### TASK DETAILS
Could you write out each of the records below exactly?

### DATA RECORDS
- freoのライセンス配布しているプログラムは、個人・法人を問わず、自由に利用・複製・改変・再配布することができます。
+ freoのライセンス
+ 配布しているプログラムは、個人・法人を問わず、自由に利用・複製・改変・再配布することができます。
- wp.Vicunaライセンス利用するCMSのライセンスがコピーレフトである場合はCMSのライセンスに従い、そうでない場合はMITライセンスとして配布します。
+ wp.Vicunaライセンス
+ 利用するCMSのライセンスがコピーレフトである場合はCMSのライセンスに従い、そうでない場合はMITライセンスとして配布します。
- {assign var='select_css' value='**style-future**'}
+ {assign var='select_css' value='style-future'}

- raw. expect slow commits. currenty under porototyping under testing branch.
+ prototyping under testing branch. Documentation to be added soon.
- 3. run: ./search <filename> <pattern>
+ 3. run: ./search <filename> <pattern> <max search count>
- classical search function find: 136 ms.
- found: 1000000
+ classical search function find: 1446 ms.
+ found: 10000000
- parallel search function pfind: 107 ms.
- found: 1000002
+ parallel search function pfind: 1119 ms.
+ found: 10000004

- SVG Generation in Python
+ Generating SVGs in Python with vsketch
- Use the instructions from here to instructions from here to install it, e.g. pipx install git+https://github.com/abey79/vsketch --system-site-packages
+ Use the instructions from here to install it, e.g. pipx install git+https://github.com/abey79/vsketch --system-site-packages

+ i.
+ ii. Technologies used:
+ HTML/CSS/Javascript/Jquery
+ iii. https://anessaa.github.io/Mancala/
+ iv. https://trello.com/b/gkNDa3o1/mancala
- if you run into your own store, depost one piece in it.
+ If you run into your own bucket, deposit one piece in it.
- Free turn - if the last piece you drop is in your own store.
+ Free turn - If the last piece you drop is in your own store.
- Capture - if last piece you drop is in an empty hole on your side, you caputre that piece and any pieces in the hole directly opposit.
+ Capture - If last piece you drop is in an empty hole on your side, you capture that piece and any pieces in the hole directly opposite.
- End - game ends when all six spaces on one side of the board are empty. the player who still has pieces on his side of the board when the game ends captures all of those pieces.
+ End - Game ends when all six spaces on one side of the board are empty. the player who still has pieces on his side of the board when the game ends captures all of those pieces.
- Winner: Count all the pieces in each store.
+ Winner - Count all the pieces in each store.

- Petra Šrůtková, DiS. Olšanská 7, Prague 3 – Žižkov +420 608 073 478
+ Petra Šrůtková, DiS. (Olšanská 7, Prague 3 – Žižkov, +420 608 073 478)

### WRITTEN ANSWER
- freoのライセンス配布しているプログラムは、個人・法人を問わず、自由に利用・複製・改変・再配布することができます。
+ freoのライセンス
+ 配布しているプログラムは、個人・法人を問わず、自由に利用・複製・改変・再配布することができます。
- wp.Vicunaライセンス利用するCMSのライセンスがコピーレフトである場合はCMSのライセンスに従い、そうでない場合はMITライセンスとして配布します。
+ wp.Vicunaライセンス
+ 利用するCMSのライセンスがコピーレフトである場合はCMSのライセンスに従い、そうでない場合はMITライセンスとして配布します。
- {assign var='select_css' value='**style-future**'}
+ {assign var='select_css' value='style-future'}

- raw. expect slow commits. currenty under porototyping under testing branch.
+ prototyping under testing branch. Documentation to be added soon.
- 3. run: ./search <filename> <pattern>
+ 3. run: ./search <filename> <pattern> <max search count>
- classical search function find: 136 ms.
- found: 1000000
+ classical search function find: 1446 ms.
+ found: 10000000
- parallel search function pfind: 107 ms.
- found: 1000002
+ parallel search function pfind: 1119 ms.
+ found: 10000004

- SVG Generation in Python
+ Generating SVGs in Python with vsketch
- Use the instructions from here to instructions from here to install it, e.g. pipx install git+https://github.com/abey79/vsketch --system-site-packages
+ Use the instructions from here to install it, e.g. pipx install git+https://github.com/abey79/vsketch --system-site-packages

+ i.
+ ii. Technologies used:
+ HTML/CSS/Javascript/Jquery
+ iii. https://anessaa.github.io/Mancala/
+ iv. https://trello.com/b/gkNDa3o1/mancala
- if you run into your own store, depost one piece in it.
+ If you run into your own bucket, deposit one piece in it.
- Free turn - if the last piece you drop is in your own store.
+ Free turn - If the last piece you drop is in your own store.
- Capture - if last piece you drop is in an empty hole on your side, you caputre that piece and any pieces in the hole directly opposit.
+ Capture - If last piece you drop is in an empty hole on your side, you capture that piece and any pieces in the hole directly opposite.
- End - game ends when all six spaces on one side of the board are empty. the player who still has pieces on his side of the board when the game ends captures all of those pieces.
+ End - Game ends when all six spaces on one side of the board are empty. the player who still has pieces on his side of the board when the game ends captures all of those pieces.
- Winner: Count all the pieces in each store.
+ Winner - Count all the pieces in each store.

- Petra Šrůtková, DiS. Olšanská 7, Prague 3 – Žižkov +420 608 073 478
+ Petra Šrůtková, DiS. (Olšanská 7, Prague 3 – Žižkov, +420 608 073 478)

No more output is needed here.